As sedentary organisms, higher plants have evolved unique strategies in cell-to-cell and long-distance communications, which allowed them to orchestrate physiological and developmental processes between cells, tissues, and organs that are remotely located. Here, plasmodesmata play the essential role not only in mediating intercellular communication but also in coupling the local communication with the long-distance signaling. As highly dynamic channels, plasmodesmata undergo various types of spatiotemporal regulations in response to myriad extracellular challenges as well as internal signals throughout the plant life. However, molecular and genetic components underlying the crosstalk between plasmodesmal control and cellular signaling pathways are not fully understood. One of the main research focuses of my laboratory is on unraveling how various signaling pathways are integrated into the regulation of plasmodesmata. In my talk, I will walk the audience through our key studies illustrating how hormonal signaling pathways are interlinked with the regulation of plasmodesmata-mediated cell-to-cell coupling.
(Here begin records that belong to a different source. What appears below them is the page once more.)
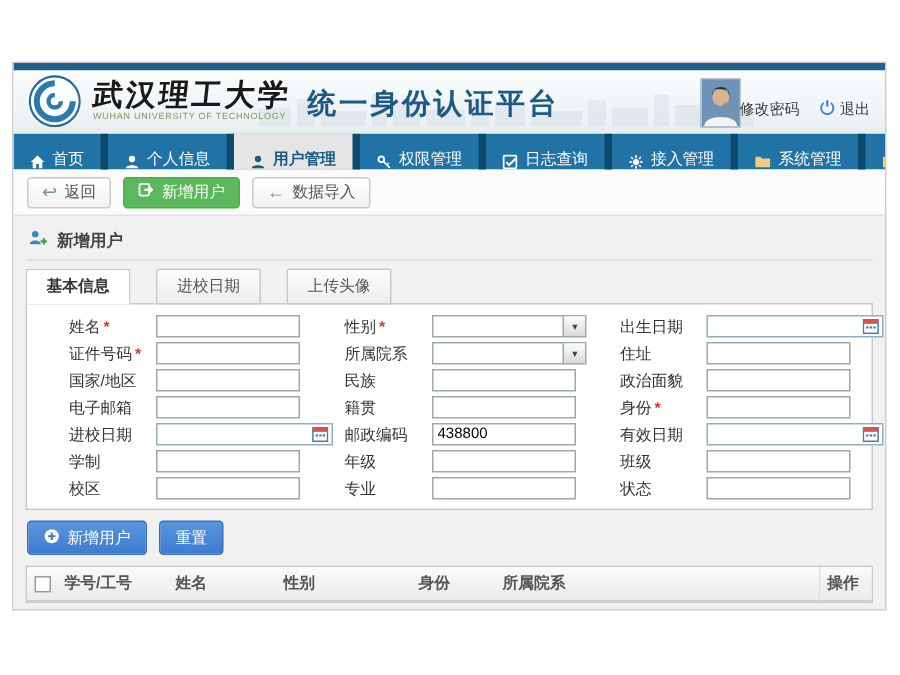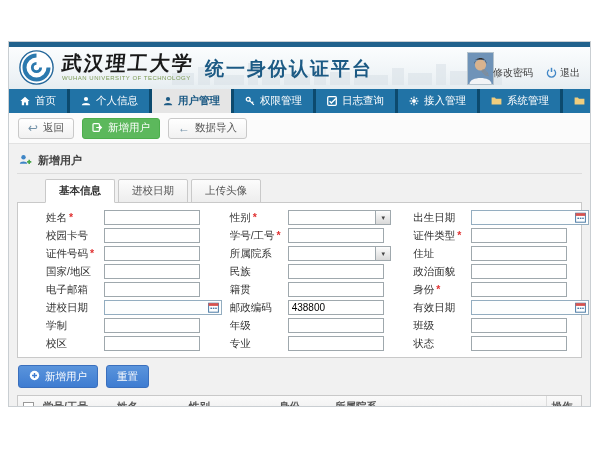"首页" .nav-item { align-items: center -> flex-end; border-right: 3px solid #0c4a6e -> 5px solid #0c4a6e }
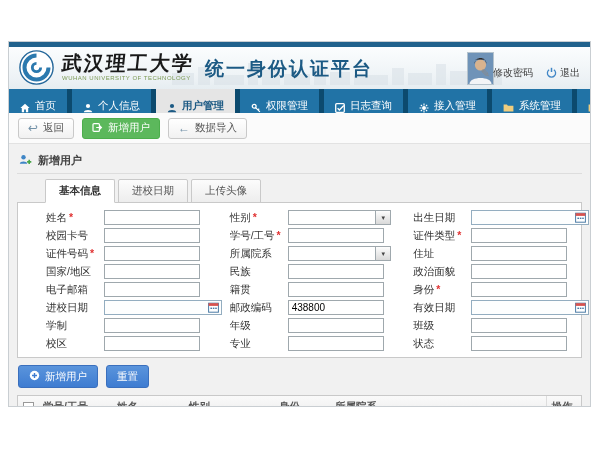"基本信息" .tabstrip { gap: 3px -> 17px; margin-left: 28px -> none }
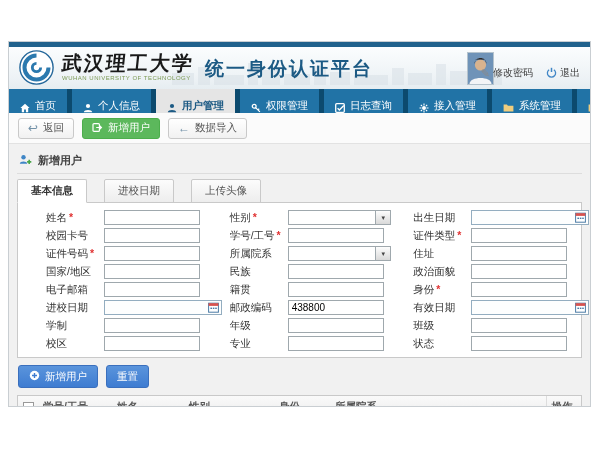"校园卡号" div.frow { html: <div> <div> <span>校园卡号</span> <input> </div> <div> <span>学号/工号<span>*</span></span> <input> </div> <div> <span>证件类型<span>*</span></span> <input> </div> </div> -> none }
I will present novel regulatory circuits that link salicylic acid and auxin signaling pathways to the control of plasmodesmata. I will also discuss a comprehensive genetic framework underlying the control of plasmodesmal permeability in the context of plant responses to both biotic and abiotic stresses as well as the potential impacts of engineering plasmodesmal control in improving plant health and overall fitness.